Advances in artificial intelligence and machine learning models, like Chat Generative Pre-trained Transformer (ChatGPT), have occurred at a remarkably fast rate. OpenAI released its newest model of ChatGPT, GPT-4, in March 2023. It offers a wide range of medical applications. The model has demonstrated notable proficiency on many medical board examinations. This study sought to assess GPT-4's performance on the Orthopaedic In-Training Examination (OITE) used to prepare residents for the American Board of Orthopaedic Surgery (ABOS) Part I Examination. The data gathered from GPT-4's performance were additionally compared with the data of the previous iteration of ChatGPT, GPT-3.5, which was released 4 months before GPT-4. GPT-4 correctly answered 251 of the 396 attempted questions (63.4%), whereas GPT-3.5 correctly answered 46.3% of 410 attempted questions. GPT-4 was significantly more accurate than GPT-3.5 on orthopedic board-style questions (P<.00001). GPT-4's performance is most comparable to that of an average third-year orthopedic surgery resident, while GPT-3.5 performed below an average orthopedic intern.

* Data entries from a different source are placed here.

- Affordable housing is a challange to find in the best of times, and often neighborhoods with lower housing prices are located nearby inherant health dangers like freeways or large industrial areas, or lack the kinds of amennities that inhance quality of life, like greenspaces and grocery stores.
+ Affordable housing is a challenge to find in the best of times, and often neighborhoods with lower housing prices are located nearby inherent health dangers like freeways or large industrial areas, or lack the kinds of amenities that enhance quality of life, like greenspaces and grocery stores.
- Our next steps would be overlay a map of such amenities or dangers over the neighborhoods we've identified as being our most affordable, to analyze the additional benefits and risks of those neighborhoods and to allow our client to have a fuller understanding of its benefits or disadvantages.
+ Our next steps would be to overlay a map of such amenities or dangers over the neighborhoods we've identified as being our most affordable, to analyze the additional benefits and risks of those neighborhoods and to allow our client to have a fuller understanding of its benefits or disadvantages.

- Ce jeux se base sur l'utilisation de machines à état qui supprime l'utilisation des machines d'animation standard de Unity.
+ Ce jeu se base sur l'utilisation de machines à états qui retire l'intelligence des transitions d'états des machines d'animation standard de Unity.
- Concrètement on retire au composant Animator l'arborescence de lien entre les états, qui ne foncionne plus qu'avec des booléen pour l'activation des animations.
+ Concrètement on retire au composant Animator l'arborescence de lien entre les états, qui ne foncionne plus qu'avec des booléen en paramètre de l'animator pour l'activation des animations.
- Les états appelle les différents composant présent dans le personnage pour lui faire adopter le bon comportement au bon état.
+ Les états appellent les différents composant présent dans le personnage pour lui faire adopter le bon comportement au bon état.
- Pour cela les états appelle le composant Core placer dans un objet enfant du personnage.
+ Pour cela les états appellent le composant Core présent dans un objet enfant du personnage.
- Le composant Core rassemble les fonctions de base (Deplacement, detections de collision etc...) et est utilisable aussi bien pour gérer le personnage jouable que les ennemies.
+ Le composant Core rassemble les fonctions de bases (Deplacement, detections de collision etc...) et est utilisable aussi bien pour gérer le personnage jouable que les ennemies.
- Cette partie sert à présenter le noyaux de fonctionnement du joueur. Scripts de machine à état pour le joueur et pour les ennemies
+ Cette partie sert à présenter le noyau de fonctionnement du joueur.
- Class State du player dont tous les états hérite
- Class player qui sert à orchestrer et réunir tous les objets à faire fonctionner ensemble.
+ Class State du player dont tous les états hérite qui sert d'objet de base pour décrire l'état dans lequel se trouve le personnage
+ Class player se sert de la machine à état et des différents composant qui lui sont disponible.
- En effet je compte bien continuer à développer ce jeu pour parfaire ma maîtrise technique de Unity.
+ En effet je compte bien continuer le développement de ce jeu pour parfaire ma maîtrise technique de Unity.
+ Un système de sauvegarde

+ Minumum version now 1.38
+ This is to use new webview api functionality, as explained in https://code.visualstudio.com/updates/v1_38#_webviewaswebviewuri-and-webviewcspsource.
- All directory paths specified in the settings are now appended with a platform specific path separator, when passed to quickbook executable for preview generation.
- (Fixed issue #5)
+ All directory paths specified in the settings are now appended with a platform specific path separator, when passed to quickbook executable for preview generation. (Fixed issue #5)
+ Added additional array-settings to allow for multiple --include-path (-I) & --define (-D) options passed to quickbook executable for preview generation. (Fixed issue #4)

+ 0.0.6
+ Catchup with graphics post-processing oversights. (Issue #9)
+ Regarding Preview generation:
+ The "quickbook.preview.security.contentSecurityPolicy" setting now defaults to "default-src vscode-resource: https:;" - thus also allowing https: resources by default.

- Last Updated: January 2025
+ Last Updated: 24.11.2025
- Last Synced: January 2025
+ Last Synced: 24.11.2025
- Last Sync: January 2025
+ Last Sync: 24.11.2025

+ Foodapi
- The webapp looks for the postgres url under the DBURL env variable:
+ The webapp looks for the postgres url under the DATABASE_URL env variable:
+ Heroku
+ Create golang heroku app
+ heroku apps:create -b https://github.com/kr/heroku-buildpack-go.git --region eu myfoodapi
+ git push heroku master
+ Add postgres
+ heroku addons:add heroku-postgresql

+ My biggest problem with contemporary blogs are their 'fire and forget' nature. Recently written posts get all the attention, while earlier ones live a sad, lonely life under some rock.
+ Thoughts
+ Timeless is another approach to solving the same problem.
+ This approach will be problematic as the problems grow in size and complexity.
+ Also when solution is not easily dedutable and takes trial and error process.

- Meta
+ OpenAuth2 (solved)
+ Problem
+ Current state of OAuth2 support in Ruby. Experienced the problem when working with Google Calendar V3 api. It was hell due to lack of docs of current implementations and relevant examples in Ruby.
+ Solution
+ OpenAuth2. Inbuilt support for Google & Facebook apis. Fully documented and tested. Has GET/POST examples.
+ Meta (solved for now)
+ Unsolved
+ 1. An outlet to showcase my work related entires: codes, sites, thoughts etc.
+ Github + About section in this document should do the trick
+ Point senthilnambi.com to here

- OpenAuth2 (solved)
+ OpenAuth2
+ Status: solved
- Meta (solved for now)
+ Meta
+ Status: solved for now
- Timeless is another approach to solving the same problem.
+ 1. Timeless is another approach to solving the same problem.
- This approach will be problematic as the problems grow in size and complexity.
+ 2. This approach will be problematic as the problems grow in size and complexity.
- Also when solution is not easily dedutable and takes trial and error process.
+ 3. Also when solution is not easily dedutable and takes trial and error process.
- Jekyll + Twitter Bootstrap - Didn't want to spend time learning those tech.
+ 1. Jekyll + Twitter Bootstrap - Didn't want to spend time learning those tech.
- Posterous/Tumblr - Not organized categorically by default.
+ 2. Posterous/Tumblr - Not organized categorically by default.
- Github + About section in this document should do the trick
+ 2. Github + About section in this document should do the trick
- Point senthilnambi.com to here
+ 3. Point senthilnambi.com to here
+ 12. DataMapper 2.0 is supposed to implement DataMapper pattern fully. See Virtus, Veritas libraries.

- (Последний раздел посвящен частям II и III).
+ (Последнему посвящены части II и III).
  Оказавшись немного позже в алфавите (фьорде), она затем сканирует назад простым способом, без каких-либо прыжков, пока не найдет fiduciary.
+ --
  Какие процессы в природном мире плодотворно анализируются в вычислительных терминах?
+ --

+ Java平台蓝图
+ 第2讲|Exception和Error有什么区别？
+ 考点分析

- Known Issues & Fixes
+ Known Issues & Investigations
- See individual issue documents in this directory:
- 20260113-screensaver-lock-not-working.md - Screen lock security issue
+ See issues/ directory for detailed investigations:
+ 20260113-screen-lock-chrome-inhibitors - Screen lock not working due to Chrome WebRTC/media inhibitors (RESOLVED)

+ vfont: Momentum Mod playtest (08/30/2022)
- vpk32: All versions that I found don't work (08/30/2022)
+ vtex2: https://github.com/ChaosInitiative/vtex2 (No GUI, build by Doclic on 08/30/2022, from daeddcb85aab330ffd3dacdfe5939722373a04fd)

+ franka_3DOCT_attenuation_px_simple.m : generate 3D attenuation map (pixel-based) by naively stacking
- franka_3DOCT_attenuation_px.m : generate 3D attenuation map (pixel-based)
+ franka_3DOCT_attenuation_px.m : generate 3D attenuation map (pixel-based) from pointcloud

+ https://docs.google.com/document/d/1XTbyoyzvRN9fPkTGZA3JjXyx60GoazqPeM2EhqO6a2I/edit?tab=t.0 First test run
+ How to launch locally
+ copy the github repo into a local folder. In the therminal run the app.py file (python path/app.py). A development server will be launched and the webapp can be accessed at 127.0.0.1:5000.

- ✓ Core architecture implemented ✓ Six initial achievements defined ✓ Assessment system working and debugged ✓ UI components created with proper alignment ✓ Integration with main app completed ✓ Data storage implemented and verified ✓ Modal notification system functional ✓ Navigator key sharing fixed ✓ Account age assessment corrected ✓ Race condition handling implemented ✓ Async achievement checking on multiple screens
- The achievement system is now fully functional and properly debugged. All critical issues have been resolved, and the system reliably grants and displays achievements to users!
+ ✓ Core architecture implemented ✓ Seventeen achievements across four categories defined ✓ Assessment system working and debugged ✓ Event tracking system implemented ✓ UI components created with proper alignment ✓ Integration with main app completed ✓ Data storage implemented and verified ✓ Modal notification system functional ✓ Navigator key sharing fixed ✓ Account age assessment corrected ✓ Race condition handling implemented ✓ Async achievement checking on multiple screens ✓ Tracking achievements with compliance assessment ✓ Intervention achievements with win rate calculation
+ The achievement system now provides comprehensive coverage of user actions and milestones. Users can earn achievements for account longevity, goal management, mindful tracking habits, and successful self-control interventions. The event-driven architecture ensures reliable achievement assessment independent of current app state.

GPT-4's overall accuracy was just below the approximate threshold that indicates a likely pass on the ABOS Part I Examination. Our results demonstrate significant improvements in OpenAI's newest model, GPT-4. Future studies should assess potential clinical applications as AI models continue to be trained on larger data sets and offer more capabilities. [Orthopedics. 2024;47(2):e85-e89.].

查看原文
分享 分享
微信好友 朋友圈 QQ好友 复制链接
本刊更多论文
人工智能的快速发展:GPT-4在骨科手术委员会问题上的表现。
人工智能和机器学习模型的进步,如聊天生成预训练转换器(ChatGPT),以惊人的速度出现。OpenAI于2023年3月发布了其最新的ChatGPT模型GPT-4。它提供了广泛的医疗应用。该模型在许多医学委员会考试中表现出了显著的熟练程度。本研究旨在评估GPT-4在骨科培训考试(OITE)中的表现,该考试用于为住院医师参加美国骨科手术委员会(ABOS)第一部分考试做准备。从GPT-4的性能中收集的数据还与之前的ChatGPT迭代GPT-3.5的数据进行了比较,后者在GPT-4之前4个月发布。GPT-4正确回答了396个尝试问题中的251个(63.4%),而GPT-3.5正确回答了410个尝试问题的46.3%。GPT-4在骨科委员会式问题上明显比GPT-3.5更准确(POrthopedics.202x;4x(x):xx-xx.]。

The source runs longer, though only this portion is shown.